Kriya Yoga in The Bhagavad Gita
Excerpts from God Talks with Arjuna: The Bhagavad Gita
by Paramahansa Yogananda
Page 3 of 7
Prana and Apana: Two Main Currents in the Body
This present Gita verse deals with two specific functions of life force in its differentiations as prana and apana. As there is a "tug-of-war" on the macrocosmic scale reflecting Spirit's projecting wish to create and His opposing attracting wish to bring the many back into the One, so does this same contest in duality take place on a microcosmic scale in man's body. One expression of this positive-negative duality involves the interaction between prana and apana.
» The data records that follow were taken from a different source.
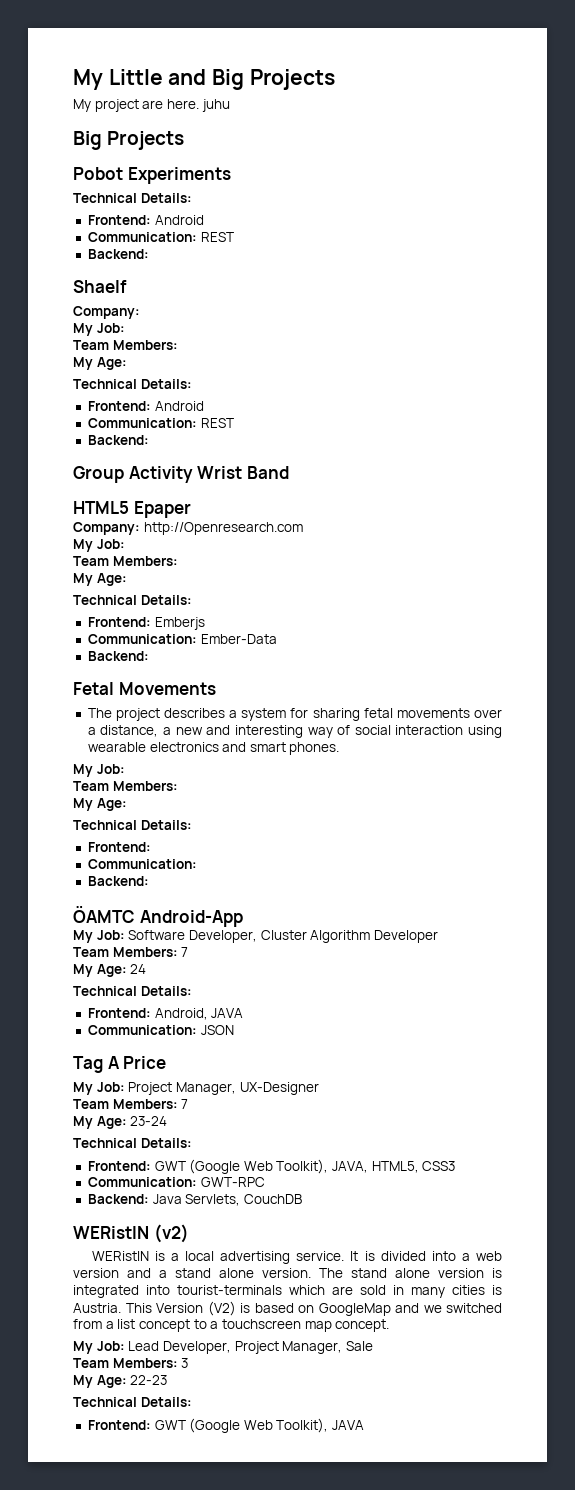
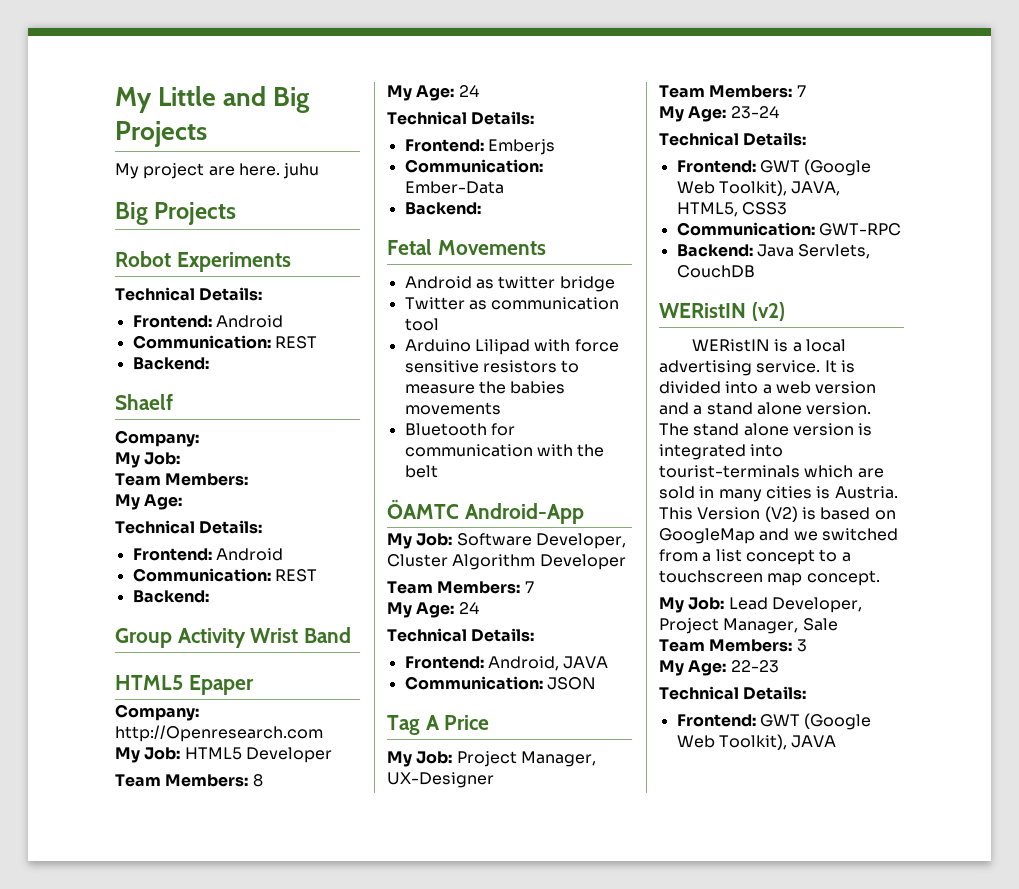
[73,167,123,180] Pobot -> [115,251,171,267] Robot
[73,556,178,566] [73,573,127,586] // Team Members: // My Age: -> [184,747,332,763] [115,774,263,787] [387,85,479,101] HTML5 Developer // Team Members: 8 // My Age: 24
[87,708,502,721] [87,725,503,738] [87,742,340,755] [73,764,125,777] [73,781,178,791] [73,798,127,811] [73,820,192,830] [87,842,151,852] [87,859,197,869] [87,876,149,886] The project describes a system for sharing fetal movements over a distance, a new and interesting way of social interaction using wearable electronics and smart phones. // My Job: // Team Members: // My Age: // Technical Details: // Frontend: // Communication: // Backend: -> [404,276,615,292] [404,297,620,310] [404,318,439,331] [404,339,619,355] [404,360,580,373] [404,381,566,394] [404,402,501,415] [404,423,515,436] [404,444,605,457] [404,465,438,478] Android as twitter bridge // Twitter as communication tool // Arduino Lilipad with force sensitive resistors to measure the babies movements // Bluetooth for communication with the belt

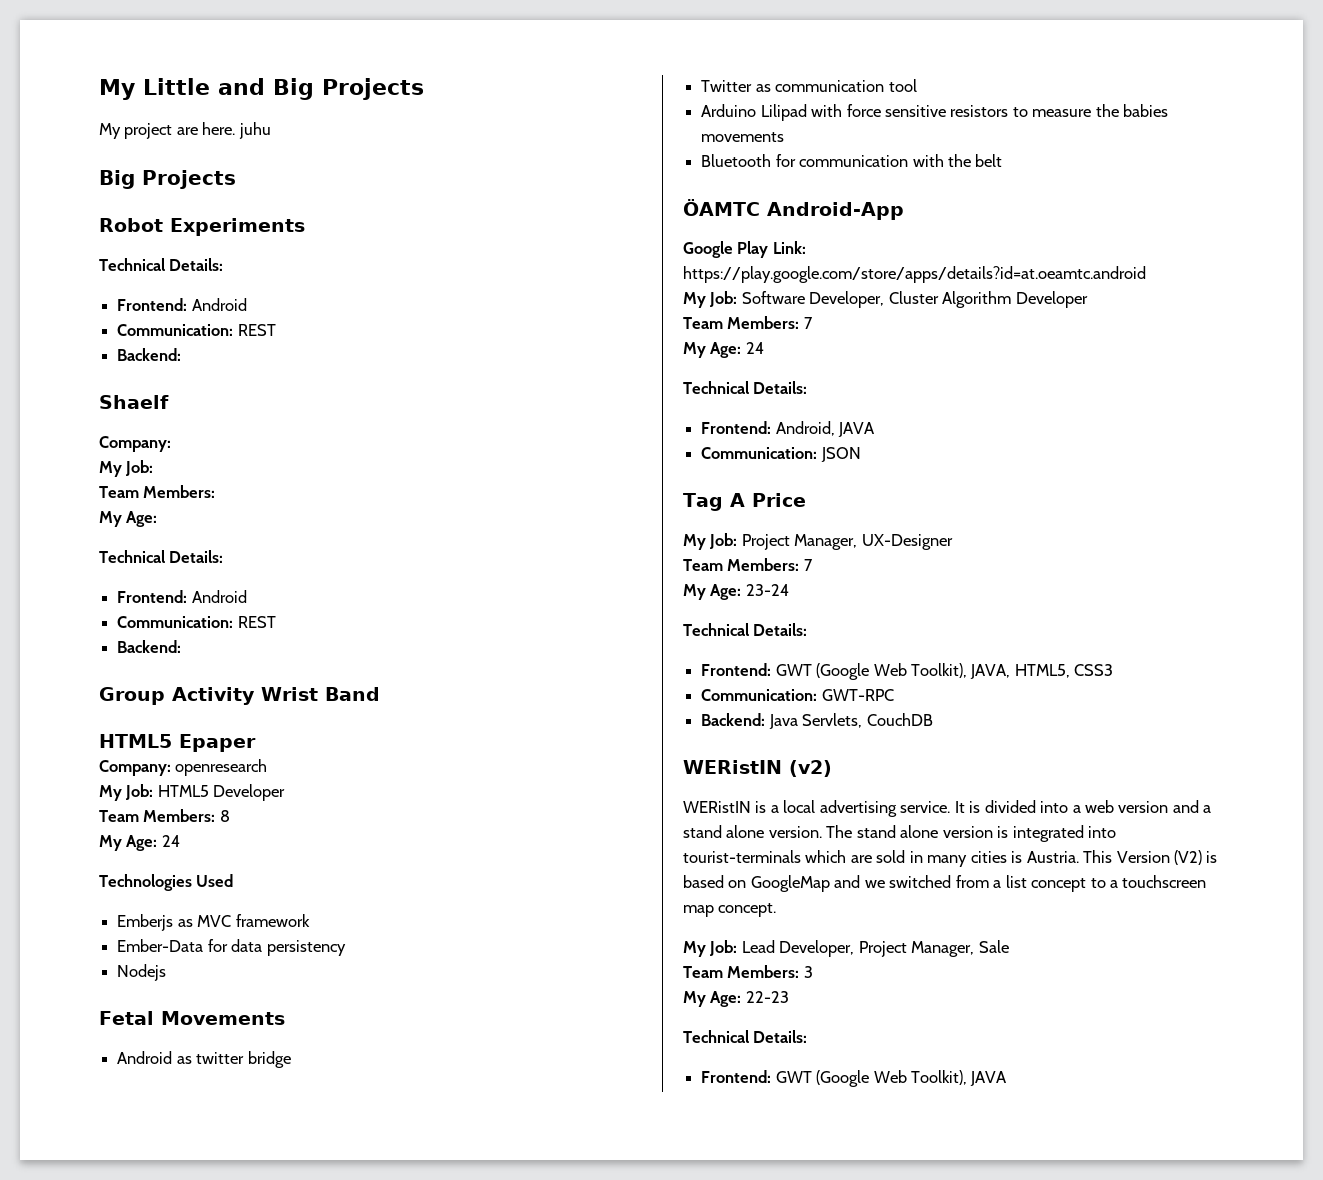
[115,725,323,742] http://Openresearch.com -> [175,759,268,776] openresearch
[387,111,535,125] [404,139,555,155] [404,159,543,173] [404,181,504,194] [404,202,481,215] Technical Details: // Frontend: Emberjs // Communication: Ember-Data // Backend: -> [99,874,234,891] [117,914,310,931] [117,939,346,956] [117,964,167,981] Technologies Used // Emberjs as MVC framework // Ember-Data for data persistency // Nodejs
(584, 513) none -> [683,241,806,258] [683,266,1146,283] // Google Play Link: https://play.google.com/store/apps/details?id=at.oeamtc.android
There are two main currents in the body. One, the apana current flows from the point between the eyebrows to the coccyx. This downwardly flowing current distributes itself through the coccyx center to the sensory and motor nerves and keeps the consciousness of man delusively tied to the body. The apana current is restless and engrosses man in sensory experiences.
The other main current is that of prana, which flows from the coccyx to the point between the eyebrows. The nature of this life current is calm; it withdraws inwardly the devotee's attention during sleep and in the wakeful state, and in meditation unites the soul with Spirit in the Christ Center in the brain. There is thus an opposite pull exercised by the downwardly flowing current (apana) and the upwardly flowing current (prana). Human consciousness is pulled downward or upward by the tug-of-war between these two currents to bind or release the soul.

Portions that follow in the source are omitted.